Transparency is important as well. Some client companies want to make it clear to their customers when they're leaving the company's website while others prefer the opposite, running their portals on a cloud that is branded as though it is their own. Regardless, the key is that no company wants to lose a customer or a key vendor because of an act or error of its cloud provider.
In most cases, the cloud provider will have multiple subcontractors that are typically unknown to the risk manager or other internal staff. This can be problematic. It's important to thoroughly understand who each subcontractor is and their qualifications. Cloud providers may use a multitude of subcontractors in all kinds of roles. Like any other company, a cloud provider is looking to save costs and may look overseas for such savings. Client companies should look very closely at any cloud provider that sends offshore any part of its services, particularly if the provider plans on storing or sending data outside of the U.S.
By definition, cloud computing implies some sharing of resources, whether it's servers or applications or even power and utility usage.Since this sharing of resources can be so diffuse and on such a large scale, it's essential to confirm that security isn't compromised.
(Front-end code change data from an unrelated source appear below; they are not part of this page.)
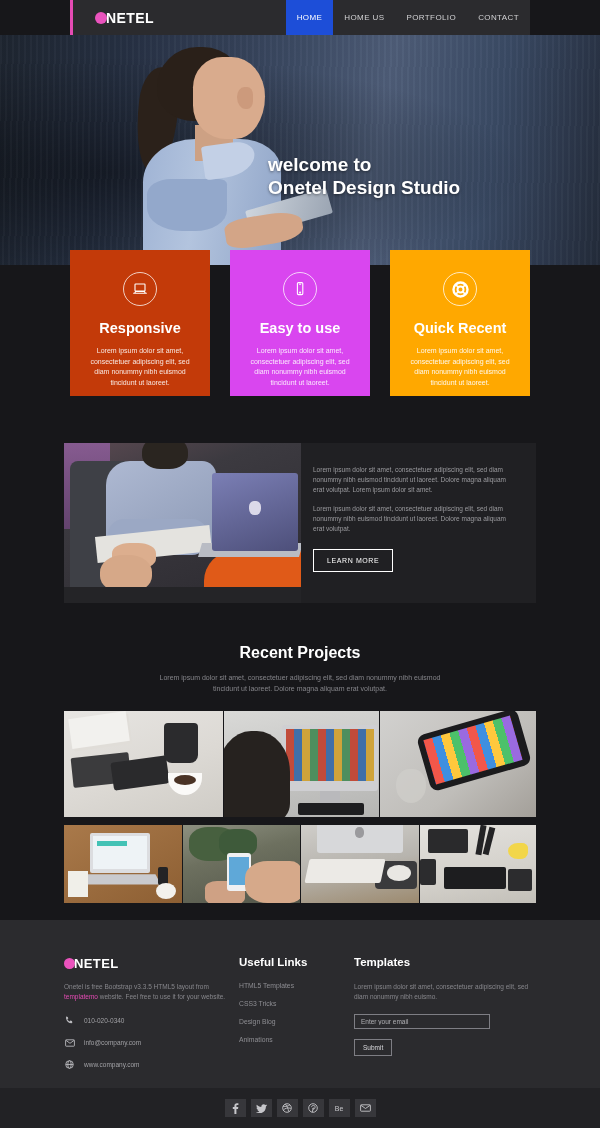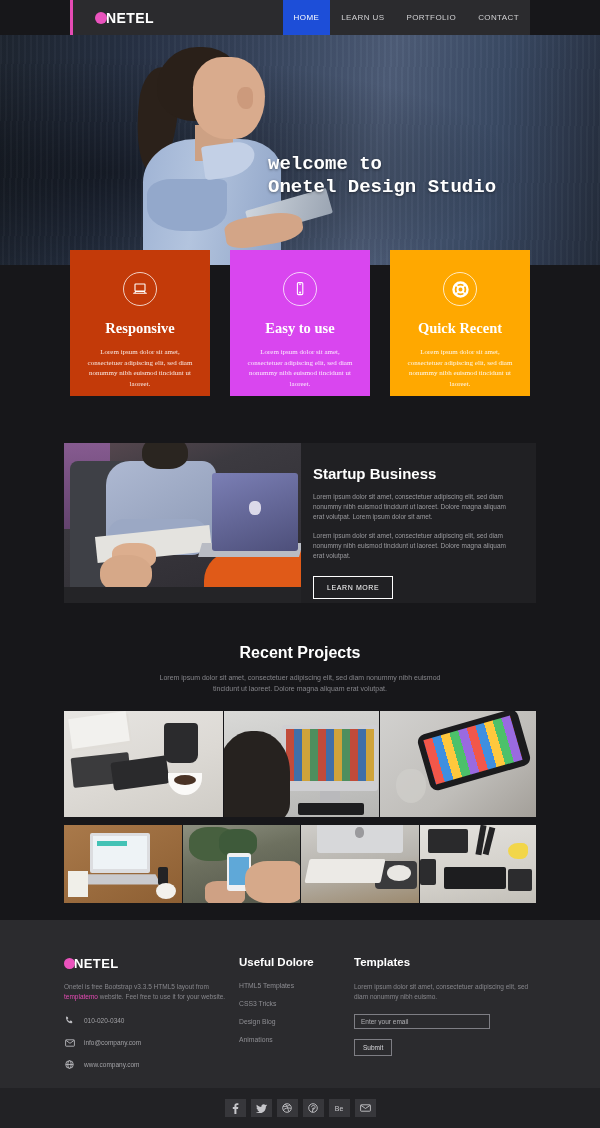"LEARN US" a.nav-item { text: LEARN -> HOME }
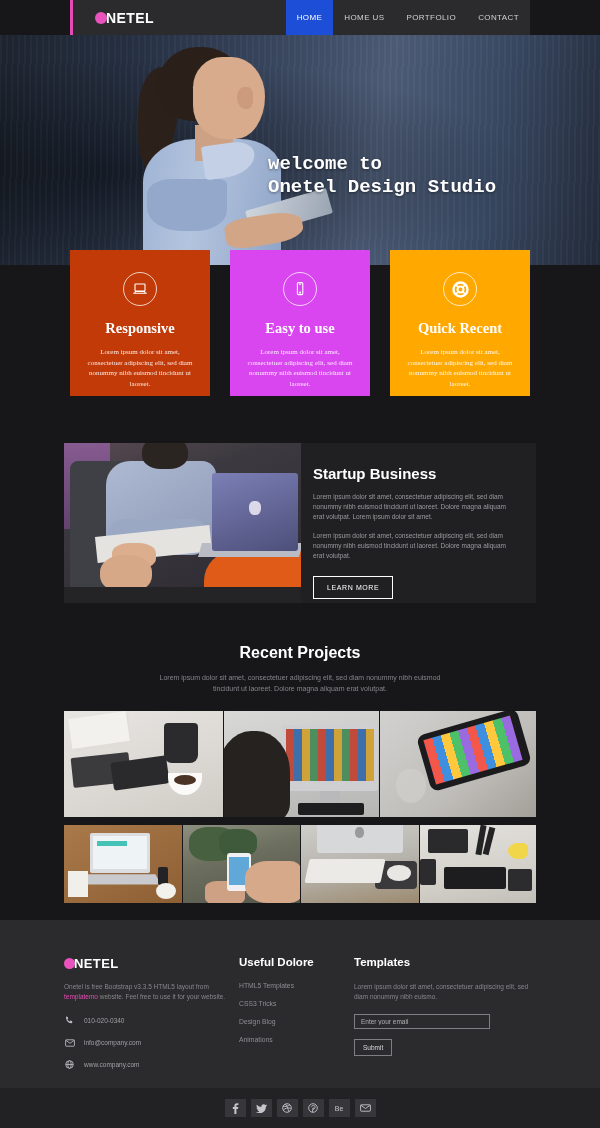"welcome to" .hero { font-family: Liberation Mono, monospace -> none }
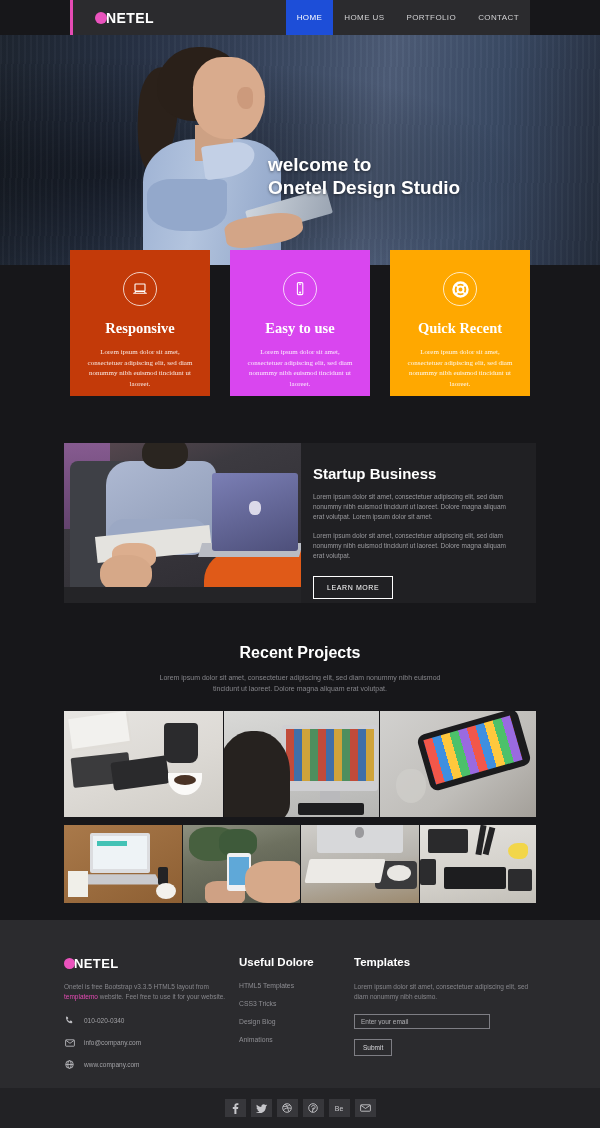"Responsive" .features { font-family: Liberation Serif, serif -> none }
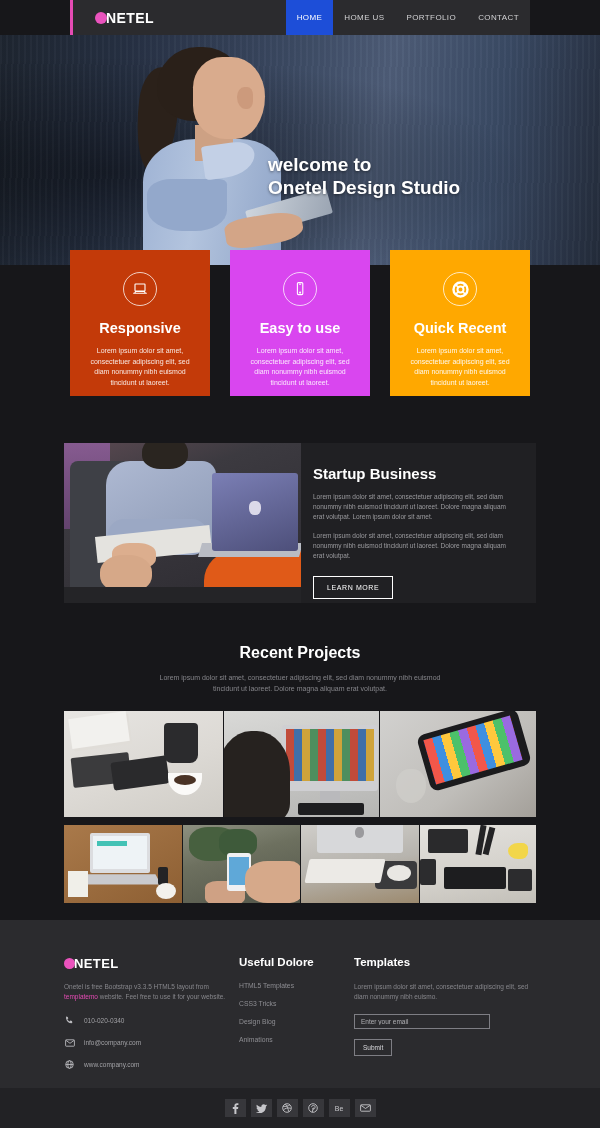"Startup Business" div.startup-title { html: <div>Startup Business</div> -> none }
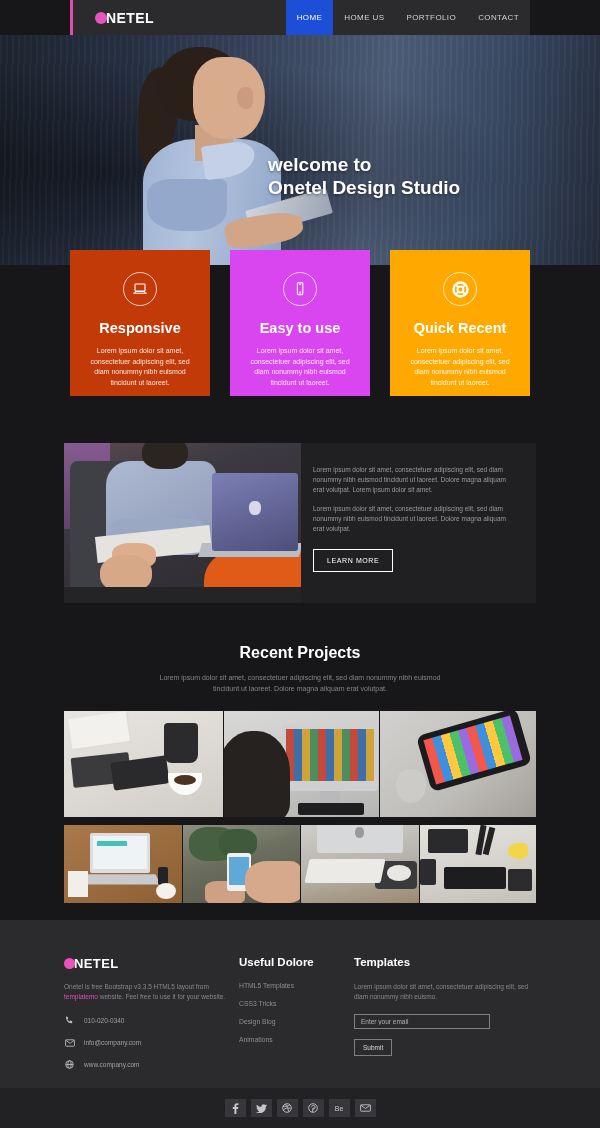"Useful Dolore" div.fhead { text: Dolore -> Links }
The cloud provider must be able to demonstrate that the client's data will be isolated from the data of other customers of the cloud provider and further, that access to the data is strictly controlled. The provider must treat the data as the asset it is and not merely a component of its revenue stream.
Another problem with shared resources is that efficiencies can be created only if the resources are in fact shared. Cloud providers are creating data centers throughout the world. Sometimes there's no telling precisely where data is being stored or which jurisdiction it's transmitting through. That could be a problem for a company that operates entirely in the United States and knows and obeys U.S. laws but is less concerned about international laws because it never expects to be exposed to a foreign jurisdiction.
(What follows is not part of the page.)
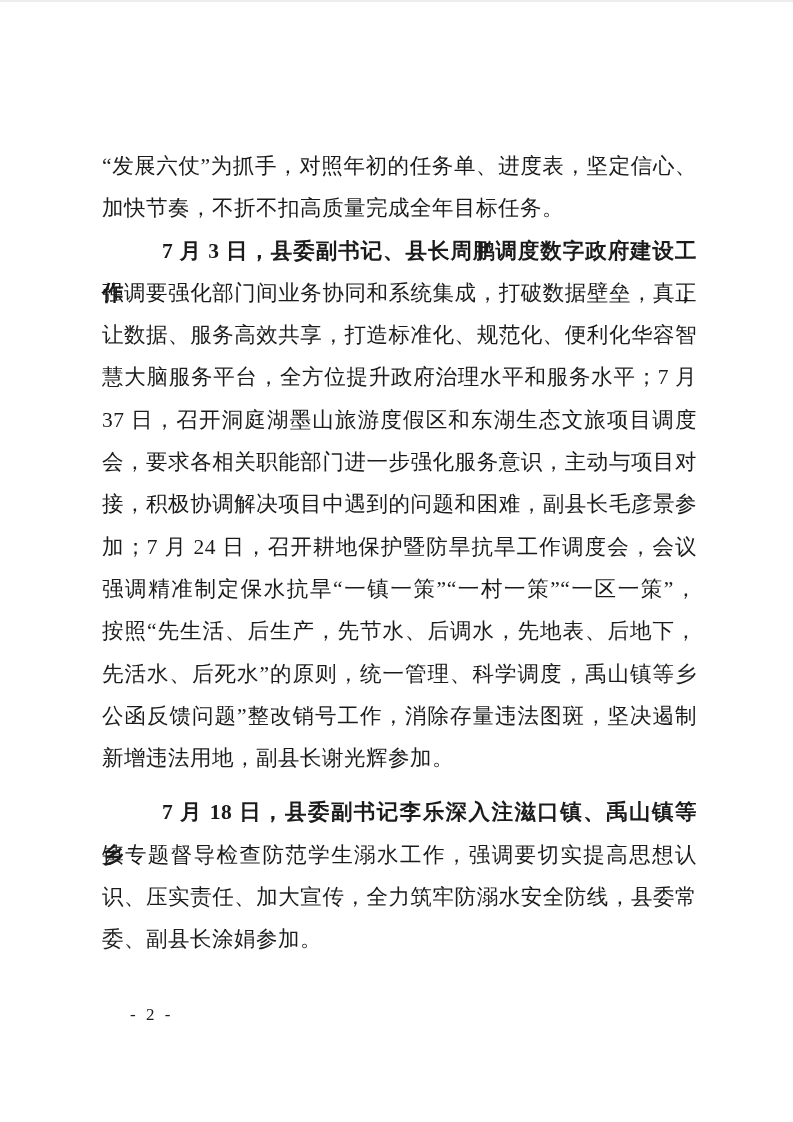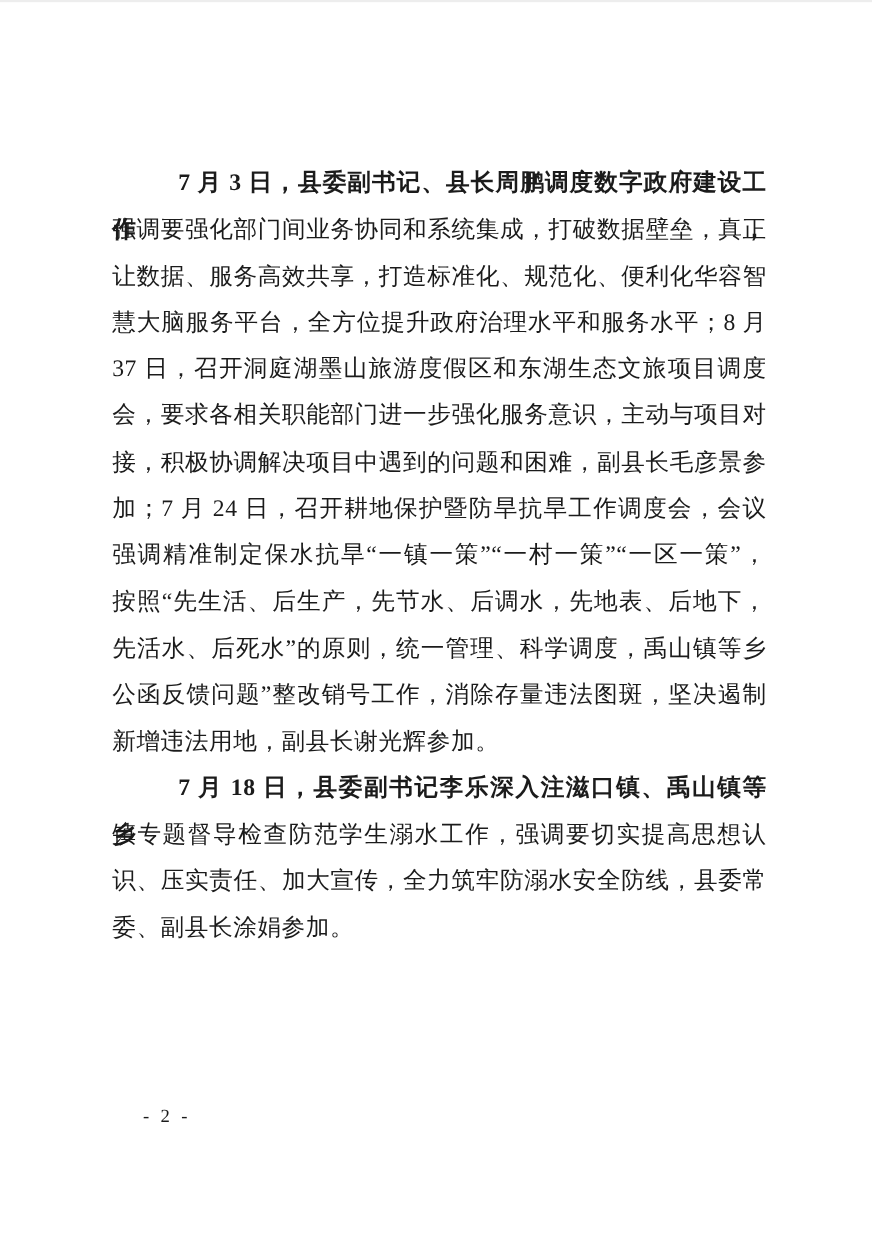"“发展六仗”为抓手，对照年初的任务单、进度表，坚定信心、" div.para { html: none -> <div> <div>“发展六仗”为抓手，对照年初的任务单、进度表，坚定信心、</div> <div>加快节奏，不折不扣高质量完成全年目标任务。</div> </div> }
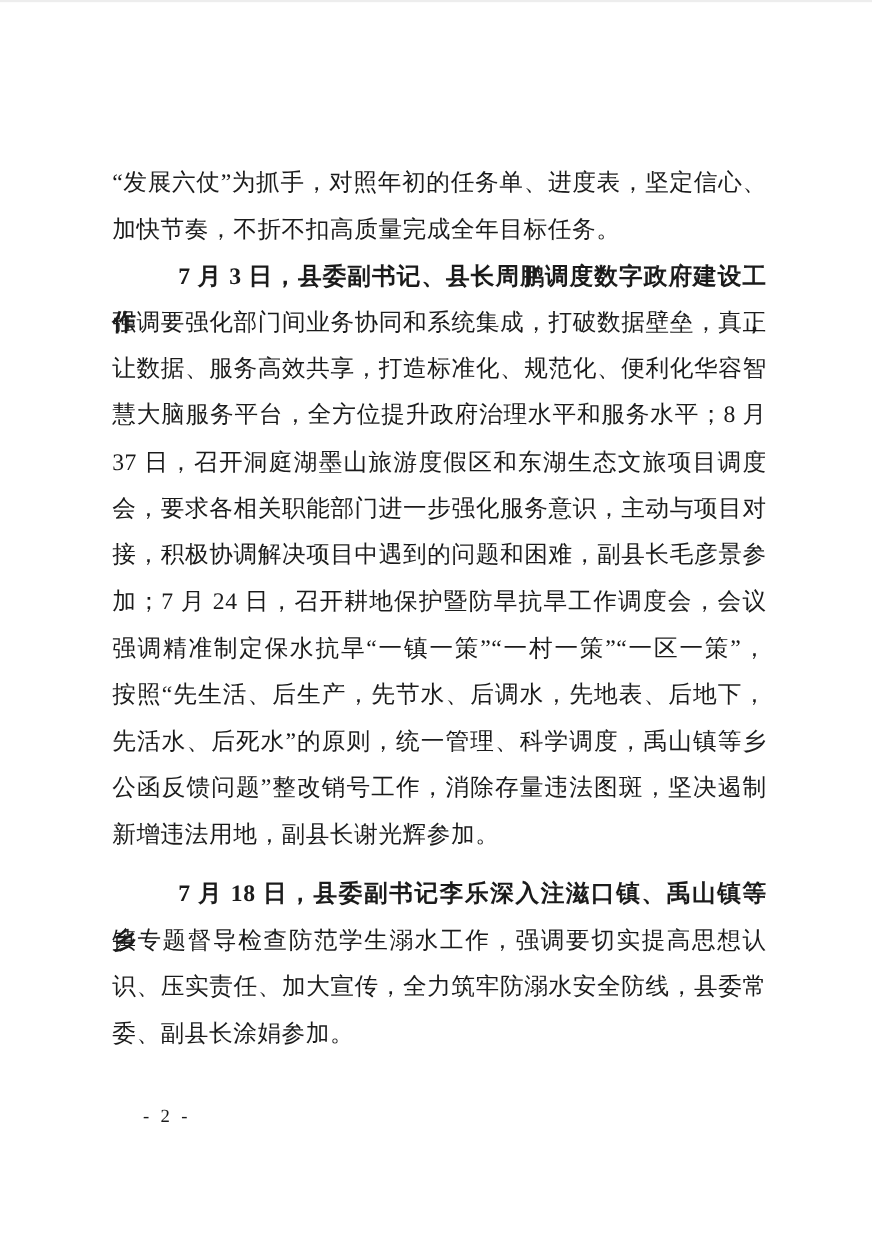"慧大脑服务平台，全方位提升政府治理水平和服务水平；8 月" div.line { text: 8 -> 7 }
Increasingly, there are new international regulations governing the handling of personal medical information, credit card data and Social Security numbers. A cloud provider should be able to tell its clients precisely where its data is stored and where it transmits.
Obvious risks arise from the fact that the cloud is not on the client's physical premises and is not in proximity to the client's employees. Problems that can't be managed remotely, or for which the client doesn't fully trust the provider, will suffer a time lag while the client company sends its employees to the site to make or oversee repairs.Some cloud providers scoff at this, suggesting that it undermines the cloud model, where everything can be fixed virtually.That's a bit of a simplification and doesn't take into account events such as floods, physical theft or earthquakes.
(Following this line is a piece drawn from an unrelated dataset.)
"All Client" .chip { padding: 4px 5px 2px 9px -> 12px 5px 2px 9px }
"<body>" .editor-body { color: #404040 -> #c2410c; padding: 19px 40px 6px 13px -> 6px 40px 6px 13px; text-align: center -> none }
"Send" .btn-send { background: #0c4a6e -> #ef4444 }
There is also the issue of who has physical access to servers and other equipment and what security provisions are in place. An occasional visit to a cloud facility can put to rest nagging concerns about physical security and orderliness.
While cloud computing presents new and complex challenges for risk managers and small business leaders, those issues can be controlled. A loss of control does not have to mean a breakdown in security and accountability. More than ever, however, risk managers and others charged with safe cloud computing must embrace a team approach and be vigilant and proactive. Cloud computing will continue to grow; risk management must stay a step ahead.